County commissioners, county councilors and the mayors of Elkhart, Goshen and Nappanee on Thursday issued a joint statement urging the Indiana General Assembly to correct unintended consequences in Senate Enrolled Act 1 (SEA 1) during the 2026 legislative session.

In the statement, local leaders say the 2025 law, written to provide property tax relief, instead shifts more of the tax burden onto homeowners, threatens to shrink city and county budgets and could force local governments to raise fees for basic services. The coalition, which calls itself bipartisan, says the state-created levy formula in SEA 1 does not address rising assessments and creates uncertainty for local budgeting.
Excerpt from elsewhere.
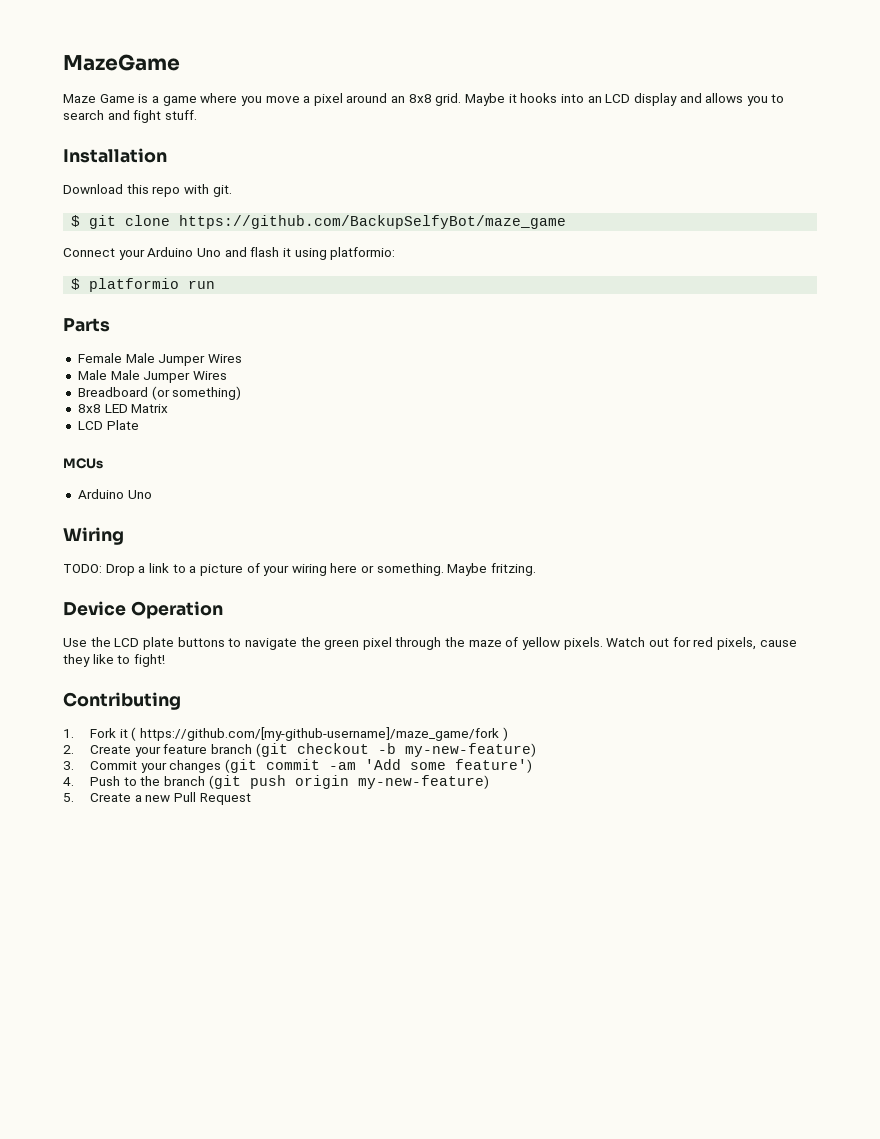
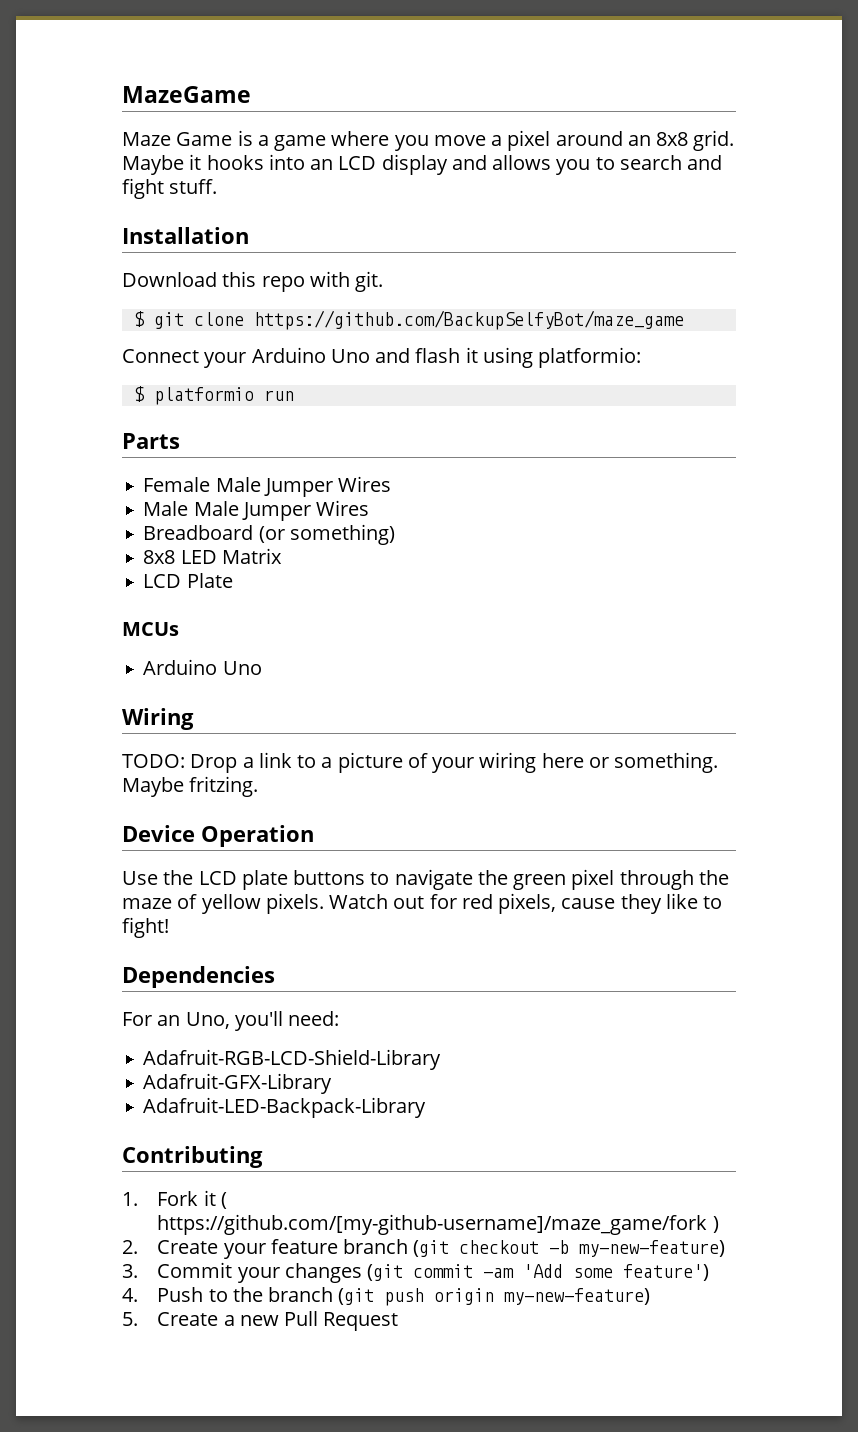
(165, 660) none -> [122,966,275,988] [122,1011,340,1031] [143,1049,442,1070] [143,1073,333,1094] [143,1097,427,1118] // Dependencies // For an Uno, you'll need: // Adafruit-RGB-LCD-Shield-Library // Adafruit-GFX-Library // Adafruit-LED-Backpack-Library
Leaders warn that, without legislative fixes, communities could face cuts to services such as road maintenance, police and fire protection and basic municipal services, or be forced to adopt new fees to make up revenue shortfalls. The joint statement says reliable state revenue projections for the new law will not be available until July 2026, after local budgets must be passed, leaving local governments “budgeting blind.”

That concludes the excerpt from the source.